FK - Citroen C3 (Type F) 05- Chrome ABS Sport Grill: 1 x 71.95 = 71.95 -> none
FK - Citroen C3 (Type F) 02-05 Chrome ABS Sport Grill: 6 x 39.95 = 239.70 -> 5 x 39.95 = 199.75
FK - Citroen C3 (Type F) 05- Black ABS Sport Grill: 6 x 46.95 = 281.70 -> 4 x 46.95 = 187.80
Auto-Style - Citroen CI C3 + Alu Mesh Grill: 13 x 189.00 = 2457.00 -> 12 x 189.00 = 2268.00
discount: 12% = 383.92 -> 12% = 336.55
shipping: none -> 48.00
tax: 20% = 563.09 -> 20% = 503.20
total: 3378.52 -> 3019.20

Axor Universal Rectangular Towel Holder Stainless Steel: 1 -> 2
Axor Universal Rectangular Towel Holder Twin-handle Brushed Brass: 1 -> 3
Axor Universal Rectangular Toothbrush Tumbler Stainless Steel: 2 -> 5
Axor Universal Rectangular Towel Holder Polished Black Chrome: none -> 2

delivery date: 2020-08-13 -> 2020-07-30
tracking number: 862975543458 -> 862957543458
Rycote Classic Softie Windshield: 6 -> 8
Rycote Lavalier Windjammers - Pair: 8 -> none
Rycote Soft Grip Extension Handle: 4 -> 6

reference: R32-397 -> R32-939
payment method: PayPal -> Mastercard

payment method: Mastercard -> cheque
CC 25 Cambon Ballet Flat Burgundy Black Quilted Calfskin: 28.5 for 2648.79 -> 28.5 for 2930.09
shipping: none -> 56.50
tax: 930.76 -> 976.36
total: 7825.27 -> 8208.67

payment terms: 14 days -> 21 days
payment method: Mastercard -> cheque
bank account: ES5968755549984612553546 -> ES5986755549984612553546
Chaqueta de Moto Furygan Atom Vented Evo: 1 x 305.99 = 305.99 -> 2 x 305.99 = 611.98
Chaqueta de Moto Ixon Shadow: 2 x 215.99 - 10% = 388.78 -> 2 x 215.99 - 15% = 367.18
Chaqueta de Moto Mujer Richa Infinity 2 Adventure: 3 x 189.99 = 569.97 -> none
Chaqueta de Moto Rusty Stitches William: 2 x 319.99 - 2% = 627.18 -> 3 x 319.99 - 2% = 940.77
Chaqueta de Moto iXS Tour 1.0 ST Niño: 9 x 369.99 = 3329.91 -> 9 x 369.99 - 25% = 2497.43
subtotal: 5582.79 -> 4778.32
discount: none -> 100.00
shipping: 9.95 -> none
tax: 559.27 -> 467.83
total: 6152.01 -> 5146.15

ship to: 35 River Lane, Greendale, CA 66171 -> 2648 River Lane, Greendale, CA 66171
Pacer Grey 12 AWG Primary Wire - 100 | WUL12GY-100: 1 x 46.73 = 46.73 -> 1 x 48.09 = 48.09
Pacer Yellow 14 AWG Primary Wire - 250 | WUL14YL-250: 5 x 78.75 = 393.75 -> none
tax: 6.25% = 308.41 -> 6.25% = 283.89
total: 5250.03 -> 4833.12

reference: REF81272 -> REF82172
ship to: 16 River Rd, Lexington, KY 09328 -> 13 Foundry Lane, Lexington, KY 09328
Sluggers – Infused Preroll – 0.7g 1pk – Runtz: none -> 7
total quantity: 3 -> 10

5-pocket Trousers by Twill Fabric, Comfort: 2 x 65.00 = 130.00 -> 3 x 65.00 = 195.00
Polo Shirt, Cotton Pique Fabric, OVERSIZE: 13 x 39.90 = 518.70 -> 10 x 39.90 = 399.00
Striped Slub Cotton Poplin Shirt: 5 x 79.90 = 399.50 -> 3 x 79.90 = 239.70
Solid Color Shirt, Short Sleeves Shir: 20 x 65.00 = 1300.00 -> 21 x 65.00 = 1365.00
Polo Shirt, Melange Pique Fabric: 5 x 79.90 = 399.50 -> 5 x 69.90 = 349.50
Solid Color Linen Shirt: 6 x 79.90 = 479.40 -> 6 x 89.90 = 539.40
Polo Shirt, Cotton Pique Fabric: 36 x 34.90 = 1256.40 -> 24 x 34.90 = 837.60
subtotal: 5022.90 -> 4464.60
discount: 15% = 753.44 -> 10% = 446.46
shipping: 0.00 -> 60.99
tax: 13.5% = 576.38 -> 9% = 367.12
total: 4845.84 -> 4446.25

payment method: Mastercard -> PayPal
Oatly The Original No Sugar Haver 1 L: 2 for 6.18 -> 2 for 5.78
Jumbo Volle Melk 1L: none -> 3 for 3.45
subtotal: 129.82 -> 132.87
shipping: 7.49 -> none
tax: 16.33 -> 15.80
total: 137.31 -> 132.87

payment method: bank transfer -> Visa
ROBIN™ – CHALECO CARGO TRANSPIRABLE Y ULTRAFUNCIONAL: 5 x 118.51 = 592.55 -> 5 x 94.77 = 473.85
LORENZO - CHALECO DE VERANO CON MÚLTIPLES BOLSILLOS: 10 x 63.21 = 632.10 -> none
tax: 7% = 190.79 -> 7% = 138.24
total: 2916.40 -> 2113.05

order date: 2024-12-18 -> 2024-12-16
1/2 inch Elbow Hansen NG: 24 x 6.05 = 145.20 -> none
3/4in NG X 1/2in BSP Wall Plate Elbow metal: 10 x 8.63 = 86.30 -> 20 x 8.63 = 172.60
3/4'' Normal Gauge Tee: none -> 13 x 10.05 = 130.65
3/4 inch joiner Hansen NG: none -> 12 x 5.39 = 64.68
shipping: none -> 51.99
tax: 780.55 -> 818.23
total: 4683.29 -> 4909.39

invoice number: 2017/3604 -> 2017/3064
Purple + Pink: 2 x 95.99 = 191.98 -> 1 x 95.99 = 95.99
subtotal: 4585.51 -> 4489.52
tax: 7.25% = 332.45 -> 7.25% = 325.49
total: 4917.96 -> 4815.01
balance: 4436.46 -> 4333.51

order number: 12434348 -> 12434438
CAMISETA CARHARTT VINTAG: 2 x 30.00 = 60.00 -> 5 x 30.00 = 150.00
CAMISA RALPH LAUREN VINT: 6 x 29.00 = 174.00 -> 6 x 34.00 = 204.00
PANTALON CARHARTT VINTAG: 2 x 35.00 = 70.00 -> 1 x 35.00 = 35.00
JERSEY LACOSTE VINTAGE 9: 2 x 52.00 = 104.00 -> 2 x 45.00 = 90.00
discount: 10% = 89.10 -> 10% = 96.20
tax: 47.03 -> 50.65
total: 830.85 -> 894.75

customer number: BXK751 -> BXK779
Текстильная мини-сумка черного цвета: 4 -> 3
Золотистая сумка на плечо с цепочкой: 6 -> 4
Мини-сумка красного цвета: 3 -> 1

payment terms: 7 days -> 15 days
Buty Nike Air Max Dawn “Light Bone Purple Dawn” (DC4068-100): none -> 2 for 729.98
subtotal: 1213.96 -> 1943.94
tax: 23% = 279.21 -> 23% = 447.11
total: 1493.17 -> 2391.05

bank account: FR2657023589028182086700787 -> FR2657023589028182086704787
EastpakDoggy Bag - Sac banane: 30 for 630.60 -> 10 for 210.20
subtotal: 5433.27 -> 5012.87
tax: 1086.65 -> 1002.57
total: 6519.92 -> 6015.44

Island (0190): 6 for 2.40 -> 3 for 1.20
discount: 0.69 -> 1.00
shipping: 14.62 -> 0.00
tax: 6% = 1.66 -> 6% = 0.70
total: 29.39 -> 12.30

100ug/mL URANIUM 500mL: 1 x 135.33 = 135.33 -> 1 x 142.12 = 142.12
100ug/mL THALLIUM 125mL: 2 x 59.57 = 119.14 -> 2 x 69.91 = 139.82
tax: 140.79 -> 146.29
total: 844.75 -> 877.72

WHAT YOU HAVE TO DO >>
In the listing above, find the line with "tax: 1086.65 -> 1002.57" and the line with "tax: 140.79 -> 146.29", then print exactly those lines and every line between them.

WRITTEN ANSWER >>
tax: 1086.65 -> 1002.57
total: 6519.92 -> 6015.44

Island (0190): 6 for 2.40 -> 3 for 1.20
discount: 0.69 -> 1.00
shipping: 14.62 -> 0.00
tax: 6% = 1.66 -> 6% = 0.70
total: 29.39 -> 12.30

100ug/mL URANIUM 500mL: 1 x 135.33 = 135.33 -> 1 x 142.12 = 142.12
100ug/mL THALLIUM 125mL: 2 x 59.57 = 119.14 -> 2 x 69.91 = 139.82
tax: 140.79 -> 146.29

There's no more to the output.